I believe the machinery operating skills I have has helped me a lot when it comes to hands-on flying skill.

He decided to enroll in a Diploma in Aviation for Helicopters and started flight training in his home city. He then transferred to Wanaka Helicopters in New Zealand’s South Island to complete his training. A popular tourist spot, Wanaka boasts snow-capped mountains, stunning lakes, nearby low flying training zones and a family atmosphere - all of which proved to be the perfect blend to attract Jared to want to stay and make it his home.

Armed with a fresh commercial helicopter pilot license, he landed a casual/on-call job with Wanaka Helicopters carrying out frost protection, maintenance and ferry flights, while also working for an earthmoving contractor operating heavy machinery in the summer and pushing snow up on the ski fields in the winter to pay the bills. Within a year, opportunity knocked. Jared was sent to Port Moresby as a co-pilot flying Bell 212’s in Papua New Guinea for an operator that supplies helicopter services to the country’s defence force.

For the first two years, his role focused on moving defence force personnel around for border protection, natural disaster relief, soldier deployment into areas of civil unrest with a winch capable helicopter for search and rescue. During this time, he was able to witness the aftermath of two major earthquakes and watch a volcano violently erupt right in front of him while providing disaster relief.

November 2020: Refueling the tractor and about to head out between flying jobs in Rongotea, New Zealand and waiting to start with PHI in January 2021.

Papua New Guinea’s mountainous and remote landscapes and dense rainforest up to 14,000ft means helicopters are the easiest way to transport people and materials around the country.

Jared said:

Papua New Guinea is such a unique country. I learned so much while working in some untouched and very remote places, flying in deep in the jungle and up in the mountains high, hot and heavy. It was an incredible start to my career.

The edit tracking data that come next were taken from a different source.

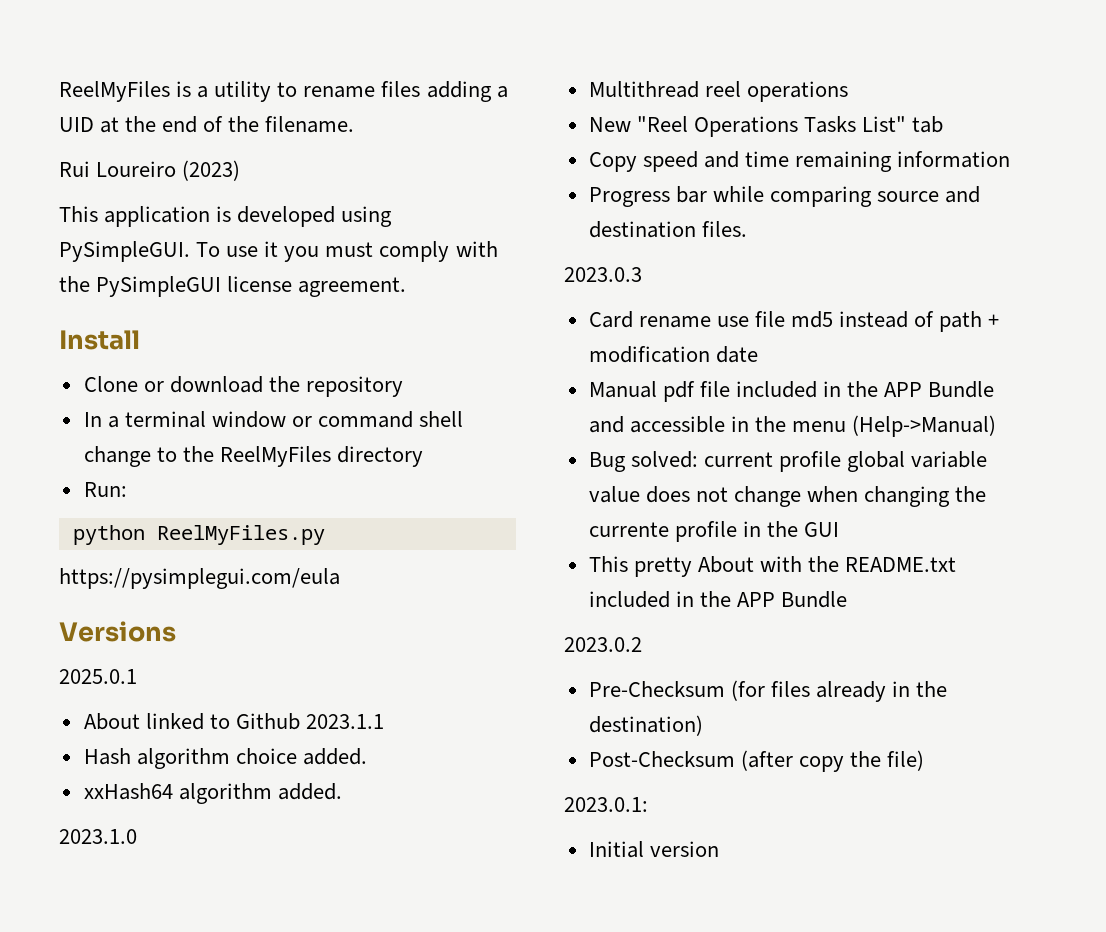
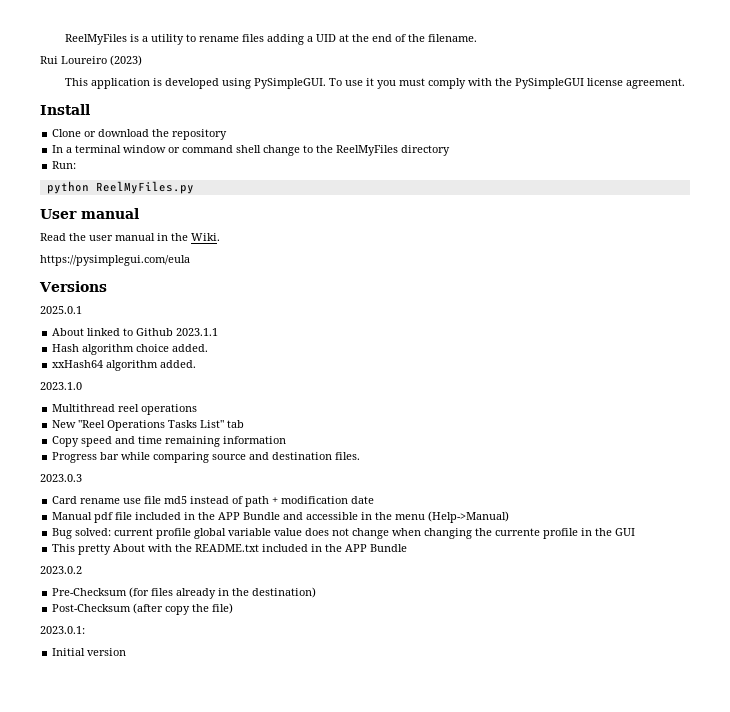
+ User manual
+ Read the user manual in the Wiki.

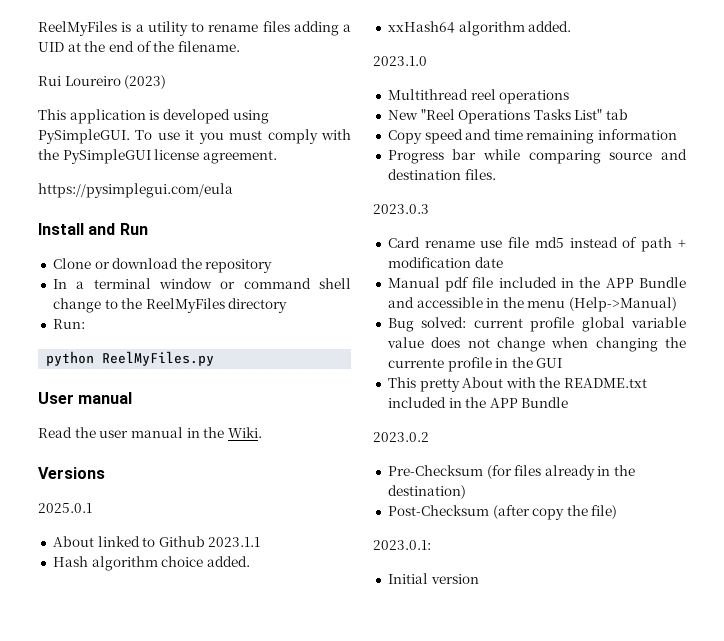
+ https://pysimplegui.com/eula
- Install
+ Install and Run
- https://pysimplegui.com/eula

In his third year, the focus of Jared’s role turned to oil and gas operations with EXXON Mobil, undertaking pipeline survey, personnel transport, external load and medevac operations in a Bell 412 helicopter. His experience was the perfect prelude to where he would move onto next.

He spotted the advert to train as a co-pilot with PHI on a helicopter careers website, which answered a desire he had long harboured but until now, had not been able to pursue.

This photo was taken just after I had completed Instrument Flight Rules and type rating training in AW139 and checked to fly the line in New Plymouth.

I had looked at training to become an Instrument Flight Rules (IFR) pilot myself before finding this opportunity with PHI, and to gain the required experience is a massive financial commitment – about $70,000 New Zealand dollars to start.

The fact that PHI was giving people with low flying hours a paid opportunity to train as co-pilots, and with a company of its scale – it’s just awesome.

Jared applied for the programme along with Liss and Cory and impressed the team, but just missed out at the final interview stage. He was offered a role in our New Plymouth dispatch office until a place on the programme came up after only a few months behind the desk.

Coming from an agricultural background I never saw myself going down the IFR offshore route when I initially started flight training, but it was a new and different challenge that I’m excited to take head on.

I’m excited to work towards my captaincy and I would love to travel around all of PHI’s bases overseas. PHI is a great company to work for – there’s no better place I could be.